Your answer should be every line with the word "SubmitEventRoute", copied from the data below.

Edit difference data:
________________________

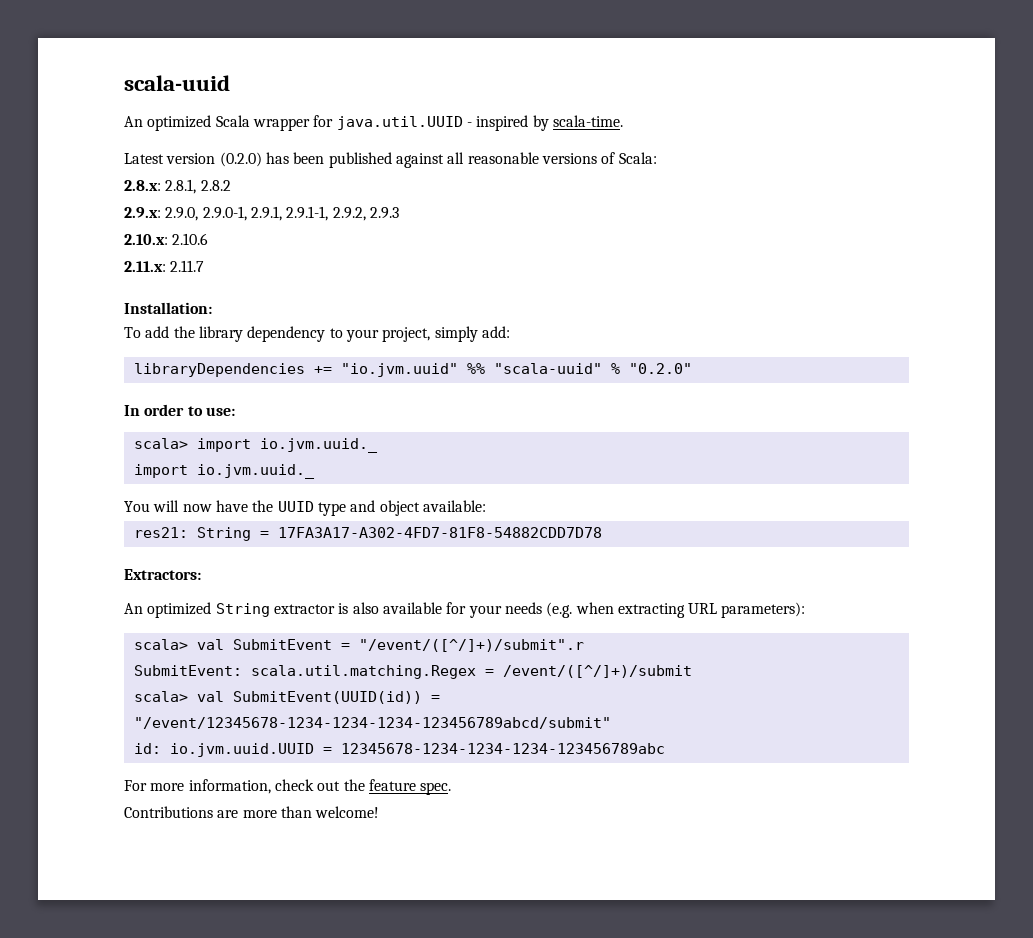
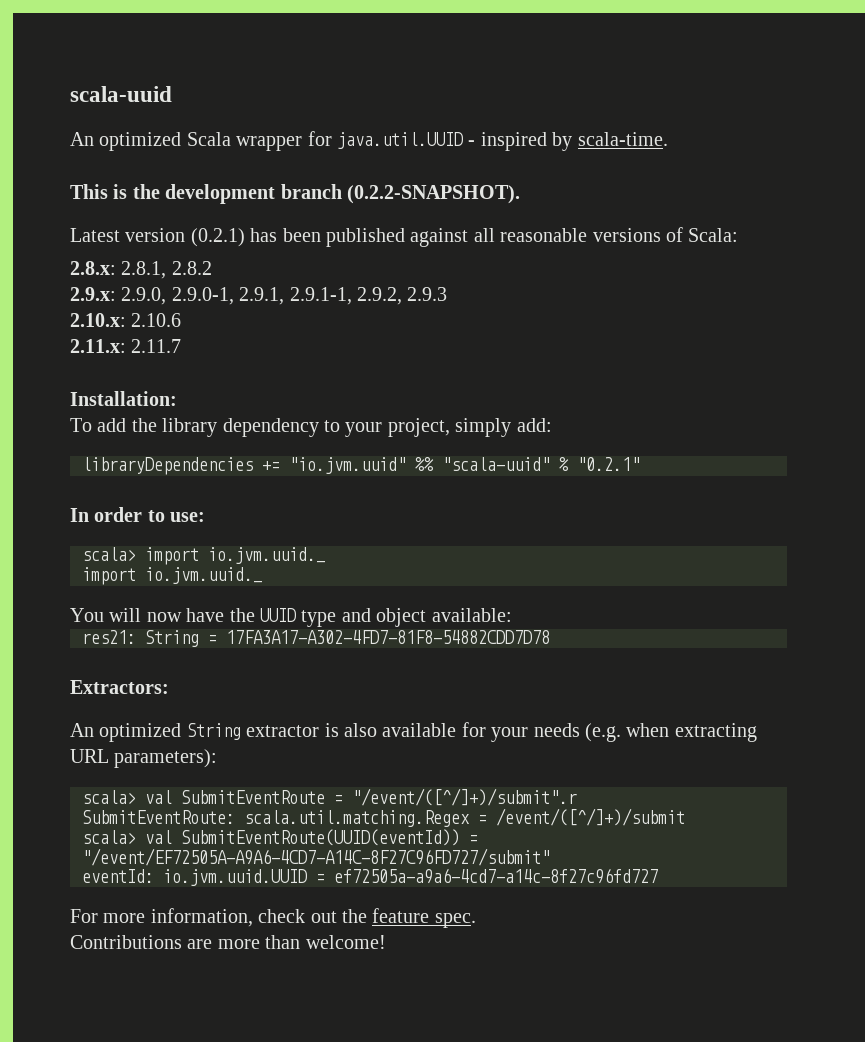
(623, 121) none -> [70,184,520,204] // This is the development branch (0.2.2-SNAPSHOT).
[219,152,262,167] (0.2.0) -> [190,228,245,247] (0.2.1)
[628,363,692,374] "0.2.0" -> [577,457,640,471] "0.2.1"
[232,639,332,650] SubmitEvent -> [181,790,325,804] SubmitEventRoute
[133,665,242,676] SubmitEvent: -> [82,810,235,824] SubmitEventRoute:
[232,691,440,704] [133,717,611,729] [133,743,161,754] SubmitEvent(UUID(id)) = "/event/12345678-1234-1234-1234-123456789abcd/submit" // id: -> [181,829,478,846] [82,848,550,866] [82,869,154,883] SubmitEventRoute(UUID(eventId)) = "/event/EF72505A-A9A6-4CD7-A14C-8F27C96FD727/submit" // eventId:
[340,743,665,754] 12345678-1234-1234-1234-123456789abc -> [334,868,658,884] ef72505a-a9a6-4cd7-a14c-8f27c96fd727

________________________

TASK RESULT:
[232,639,332,650] SubmitEvent -> [181,790,325,804] SubmitEventRoute
[133,665,242,676] SubmitEvent: -> [82,810,235,824] SubmitEventRoute:
[232,691,440,704] [133,717,611,729] [133,743,161,754] SubmitEvent(UUID(id)) = "/event/12345678-1234-1234-1234-123456789abcd/submit" // id: -> [181,829,478,846] [82,848,550,866] [82,869,154,883] SubmitEventRoute(UUID(eventId)) = "/event/EF72505A-A9A6-4CD7-A14C-8F27C96FD727/submit" // eventId:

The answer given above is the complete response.